SOURCE MATERIAL:
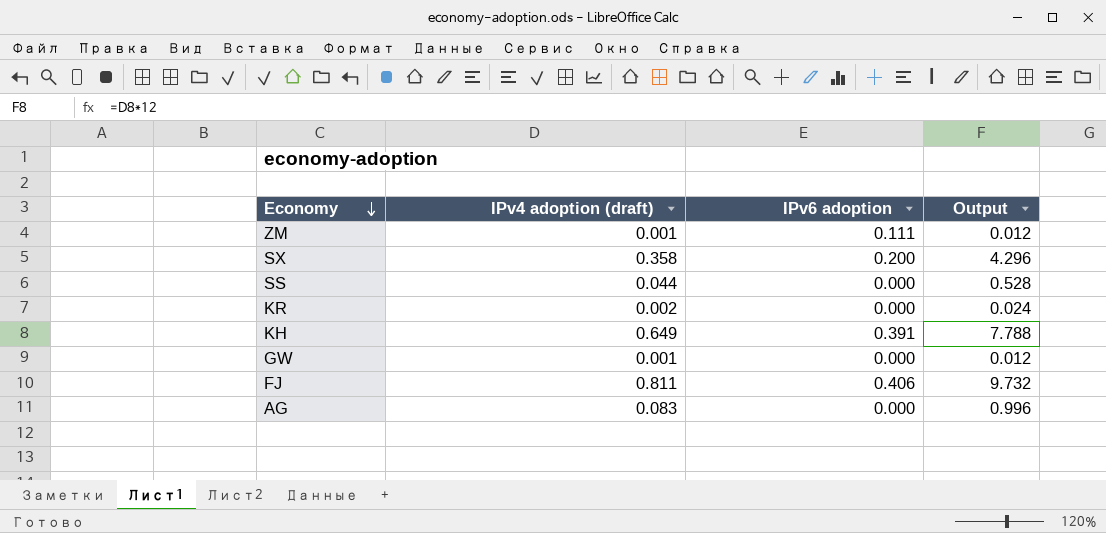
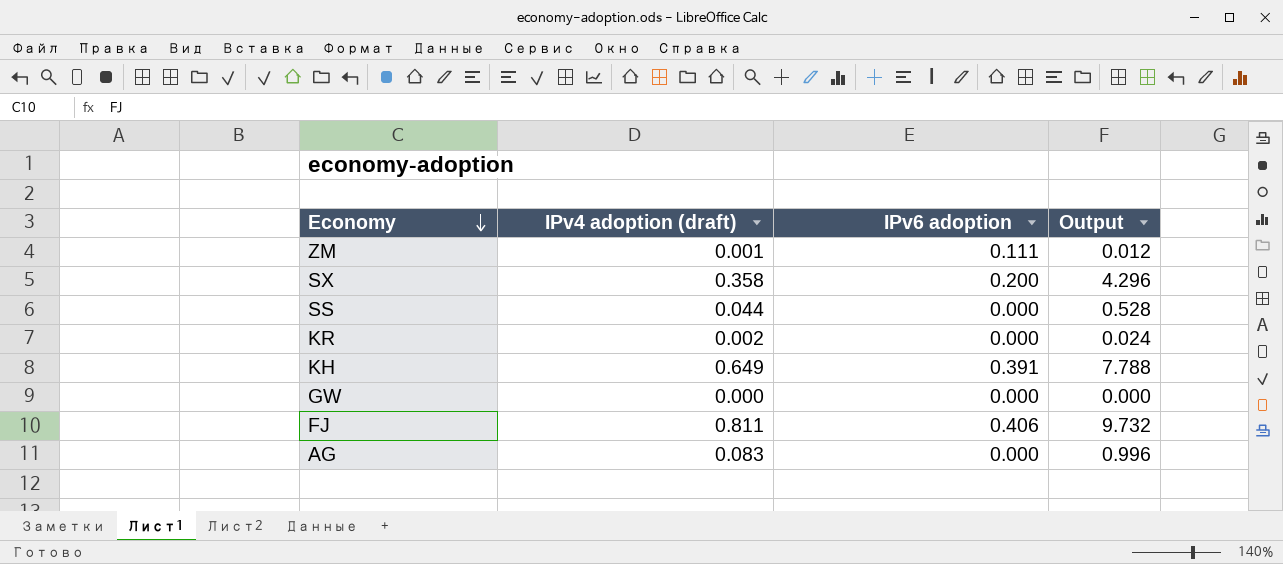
GW | IPv4 adoption (draft): 0.001 -> 0.000
GW | Output: 0.012 -> 0.000

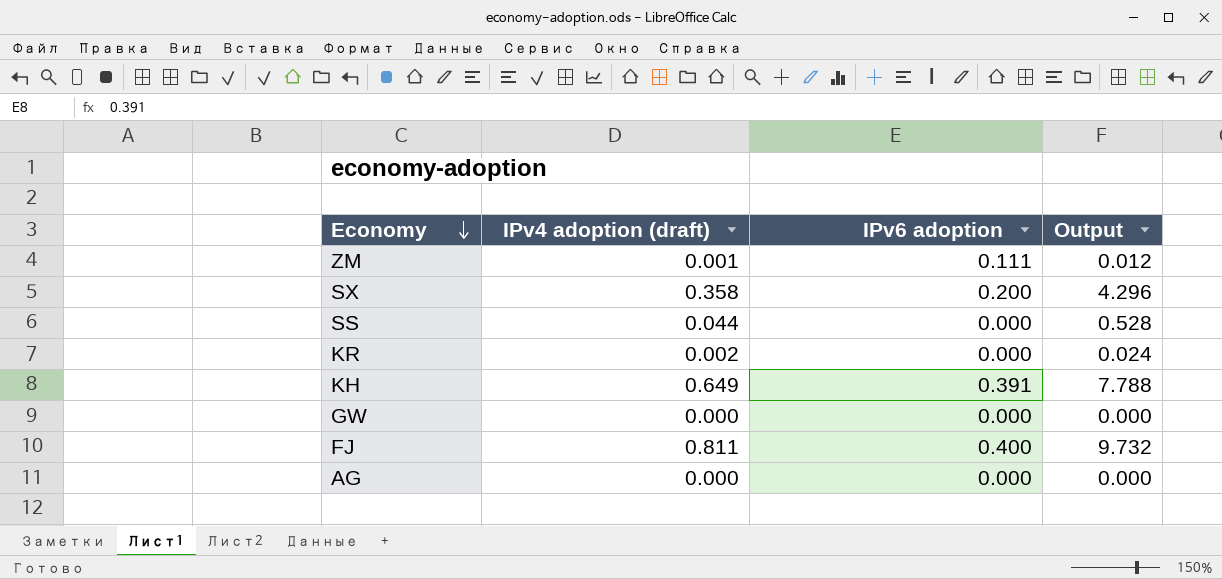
FJ | IPv6 adoption: 0.406 -> 0.400
AG | IPv4 adoption (draft): 0.083 -> 0.000
AG | Output: 0.996 -> 0.000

EXERCISE DESCRIPTION: Each line containing "adoption" belongs in the answer; pick these out of the material and copy them.

TASK OUTPUT:
GW | IPv4 adoption (draft): 0.001 -> 0.000
FJ | IPv6 adoption: 0.406 -> 0.400
AG | IPv4 adoption (draft): 0.083 -> 0.000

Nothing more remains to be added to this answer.